• **AIM OF THE EXERCISE**: Your job here is to restate every record exactly, pictures excluded.

Before and after images:
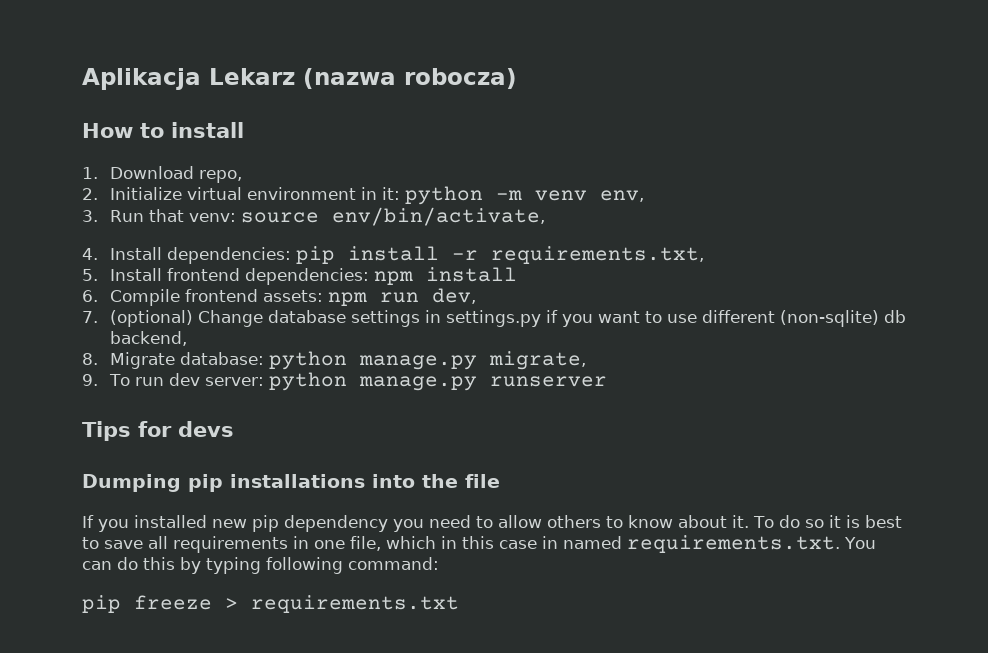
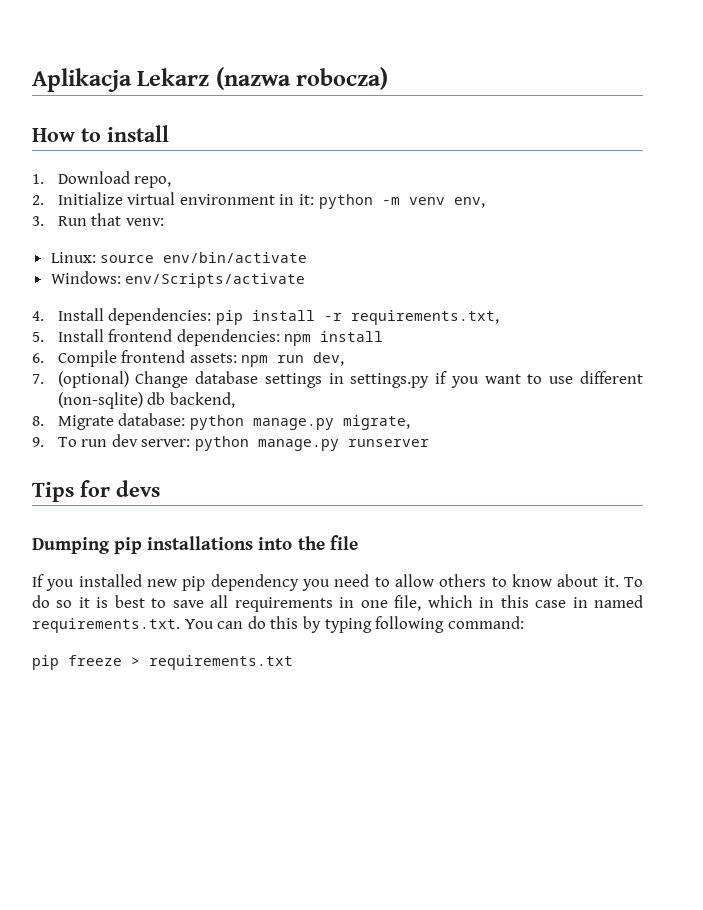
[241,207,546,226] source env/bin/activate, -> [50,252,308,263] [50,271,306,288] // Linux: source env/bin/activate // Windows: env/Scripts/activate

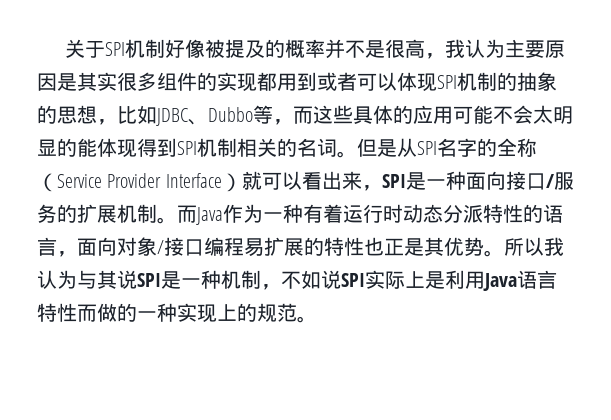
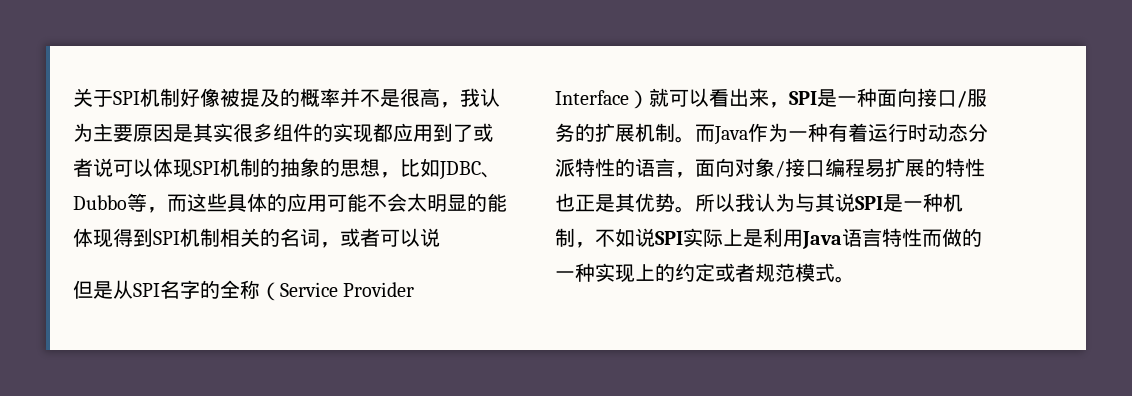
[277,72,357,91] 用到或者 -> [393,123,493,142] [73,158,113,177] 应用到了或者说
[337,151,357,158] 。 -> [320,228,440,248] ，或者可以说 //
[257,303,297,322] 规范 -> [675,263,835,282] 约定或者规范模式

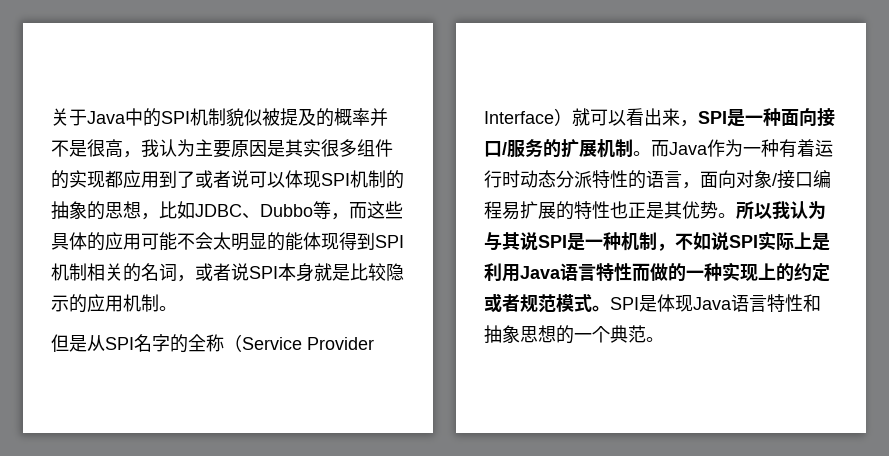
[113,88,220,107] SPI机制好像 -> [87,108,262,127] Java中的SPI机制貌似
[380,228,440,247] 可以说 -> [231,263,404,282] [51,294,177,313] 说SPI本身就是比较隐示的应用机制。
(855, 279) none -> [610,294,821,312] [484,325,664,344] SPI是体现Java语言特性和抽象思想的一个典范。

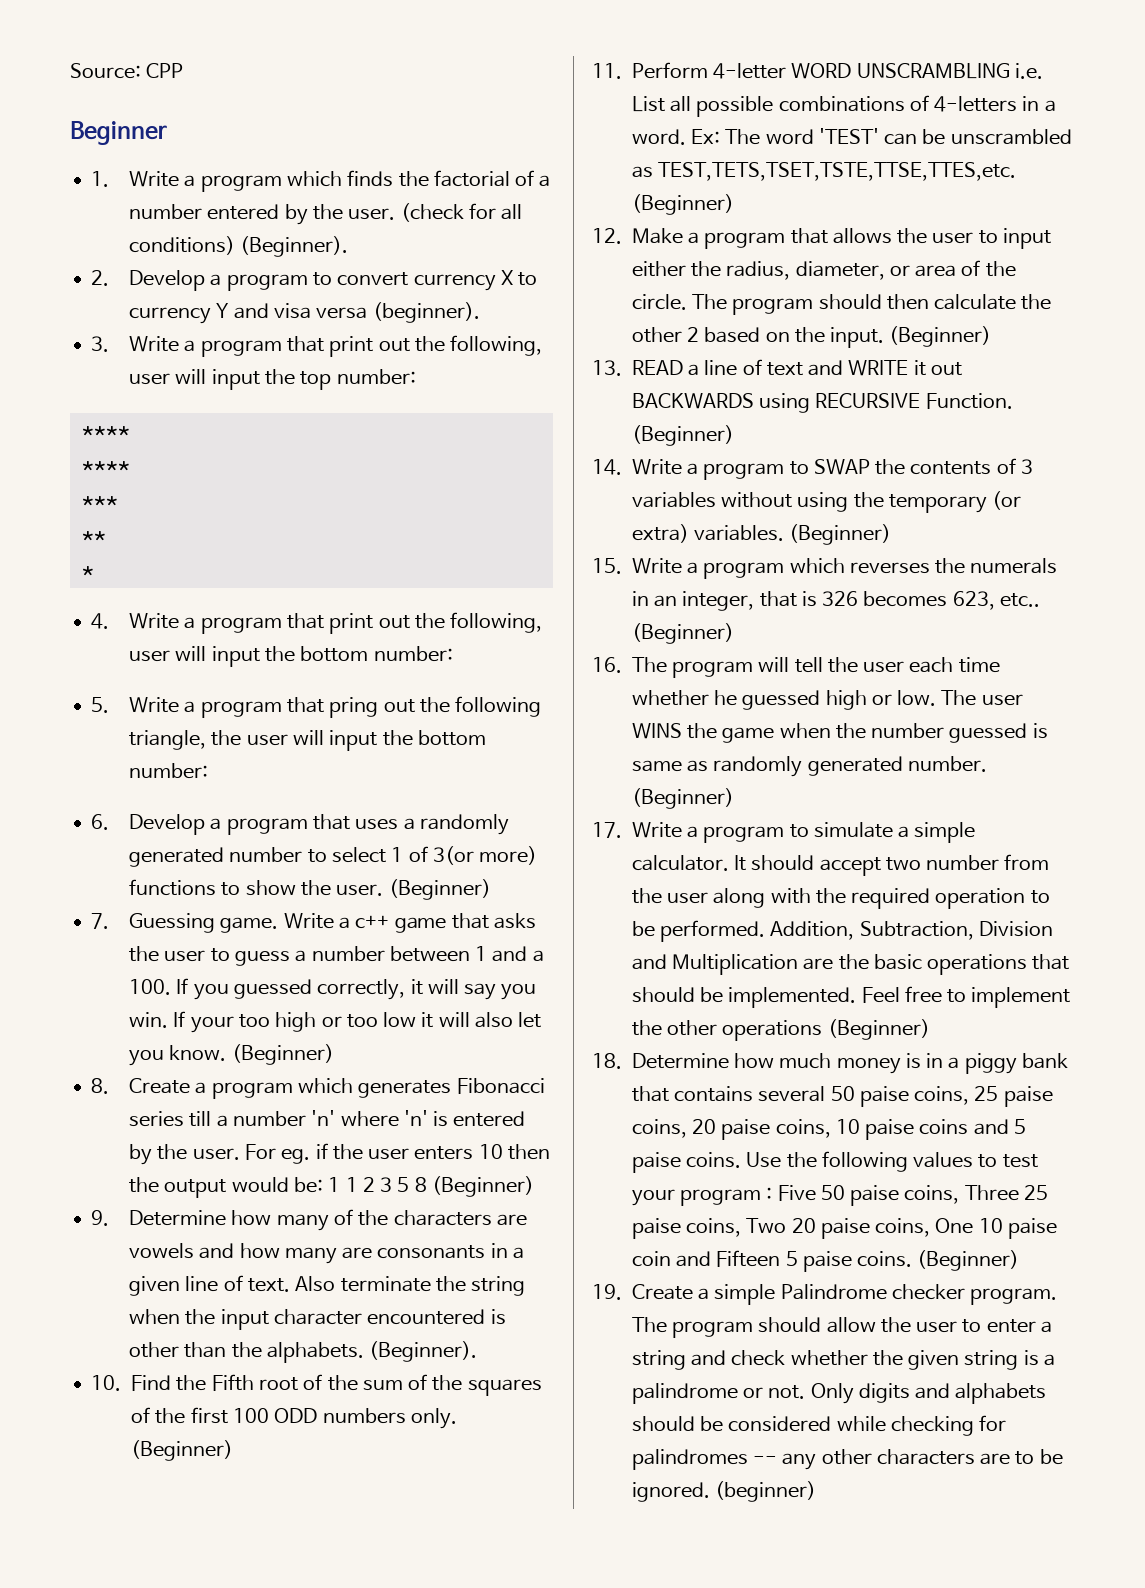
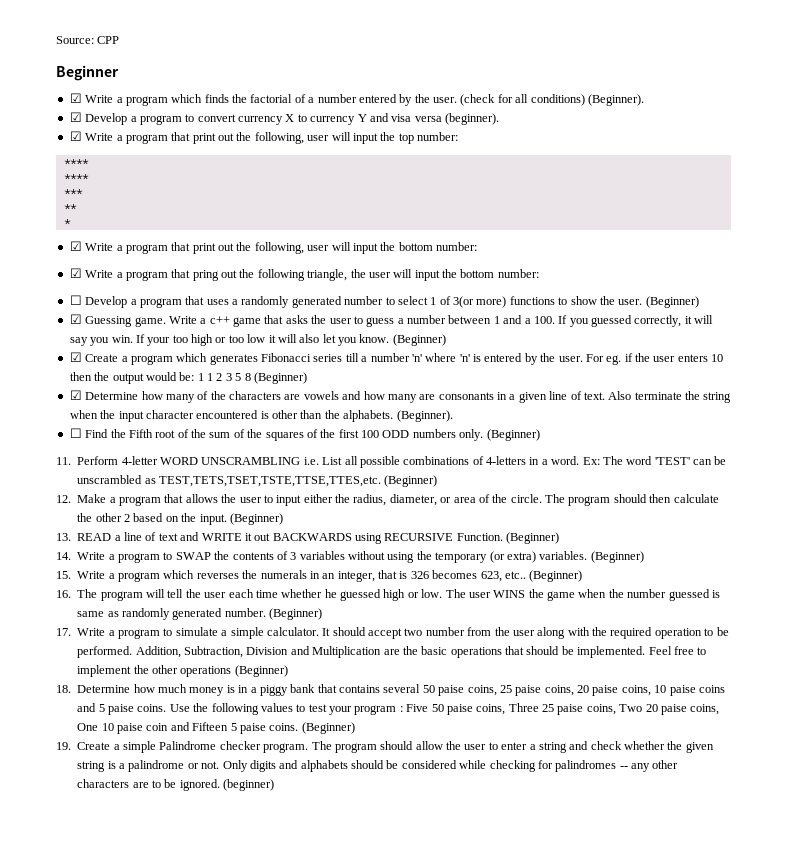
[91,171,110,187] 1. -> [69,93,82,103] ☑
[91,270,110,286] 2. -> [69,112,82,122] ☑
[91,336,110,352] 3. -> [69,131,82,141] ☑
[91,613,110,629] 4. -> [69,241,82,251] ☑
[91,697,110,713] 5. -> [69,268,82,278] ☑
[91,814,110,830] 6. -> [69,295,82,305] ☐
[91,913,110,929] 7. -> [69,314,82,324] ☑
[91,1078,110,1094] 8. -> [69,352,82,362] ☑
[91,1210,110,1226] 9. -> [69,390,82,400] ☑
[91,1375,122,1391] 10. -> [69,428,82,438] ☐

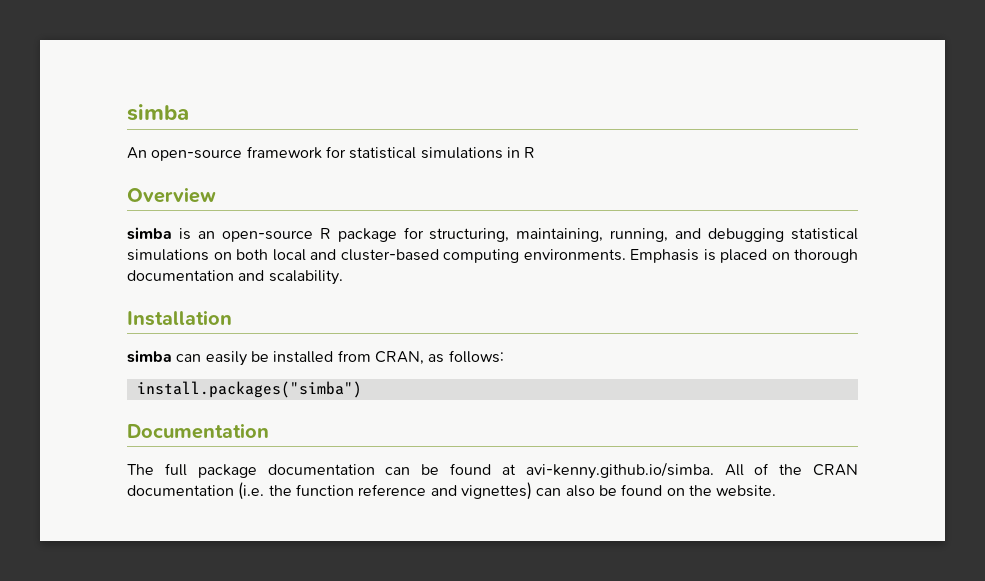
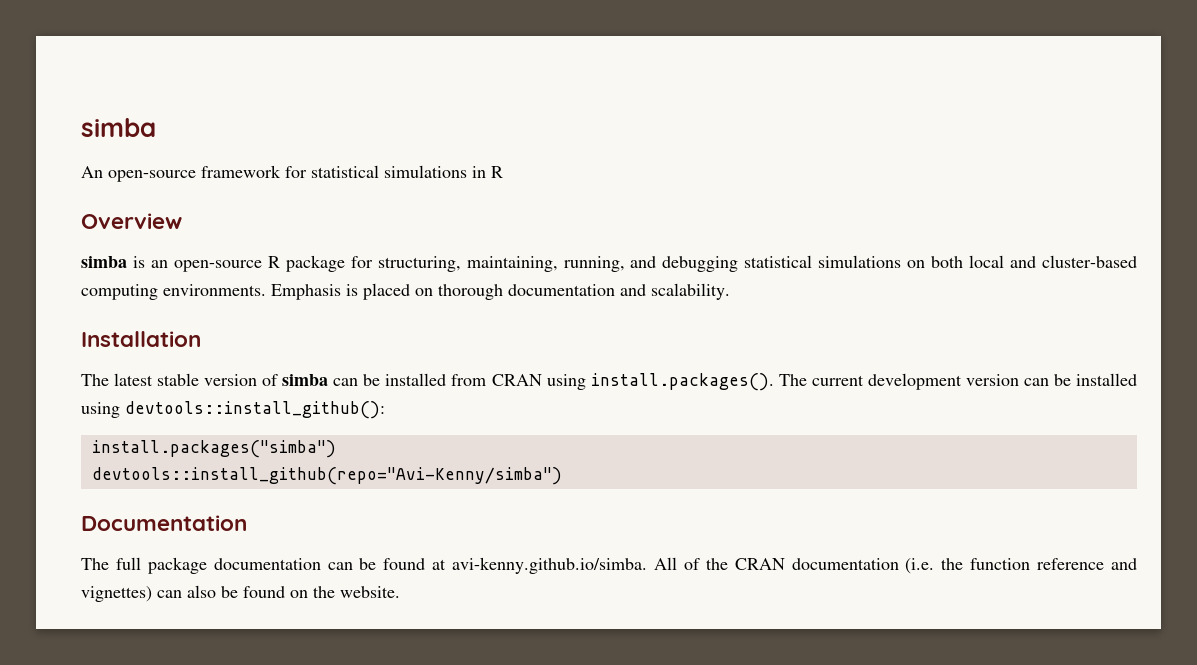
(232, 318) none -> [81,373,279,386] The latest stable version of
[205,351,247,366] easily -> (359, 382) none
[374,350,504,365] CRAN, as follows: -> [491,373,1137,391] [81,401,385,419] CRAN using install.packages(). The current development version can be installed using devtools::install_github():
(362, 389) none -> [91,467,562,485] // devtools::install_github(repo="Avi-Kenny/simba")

• **OUTPUT BELOW**:
[241,207,546,226] source env/bin/activate, -> [50,252,308,263] [50,271,306,288] // Linux: source env/bin/activate // Windows: env/Scripts/activate

[277,72,357,91] 用到或者 -> [393,123,493,142] [73,158,113,177] 应用到了或者说
[337,151,357,158] 。 -> [320,228,440,248] ，或者可以说 //
[257,303,297,322] 规范 -> [675,263,835,282] 约定或者规范模式

[113,88,220,107] SPI机制好像 -> [87,108,262,127] Java中的SPI机制貌似
[380,228,440,247] 可以说 -> [231,263,404,282] [51,294,177,313] 说SPI本身就是比较隐示的应用机制。
(855, 279) none -> [610,294,821,312] [484,325,664,344] SPI是体现Java语言特性和抽象思想的一个典范。

[91,171,110,187] 1. -> [69,93,82,103] ☑
[91,270,110,286] 2. -> [69,112,82,122] ☑
[91,336,110,352] 3. -> [69,131,82,141] ☑
[91,613,110,629] 4. -> [69,241,82,251] ☑
[91,697,110,713] 5. -> [69,268,82,278] ☑
[91,814,110,830] 6. -> [69,295,82,305] ☐
[91,913,110,929] 7. -> [69,314,82,324] ☑
[91,1078,110,1094] 8. -> [69,352,82,362] ☑
[91,1210,110,1226] 9. -> [69,390,82,400] ☑
[91,1375,122,1391] 10. -> [69,428,82,438] ☐

(232, 318) none -> [81,373,279,386] The latest stable version of
[205,351,247,366] easily -> (359, 382) none
[374,350,504,365] CRAN, as follows: -> [491,373,1137,391] [81,401,385,419] CRAN using install.packages(). The current development version can be installed using devtools::install_github():
(362, 389) none -> [91,467,562,485] // devtools::install_github(repo="Avi-Kenny/simba")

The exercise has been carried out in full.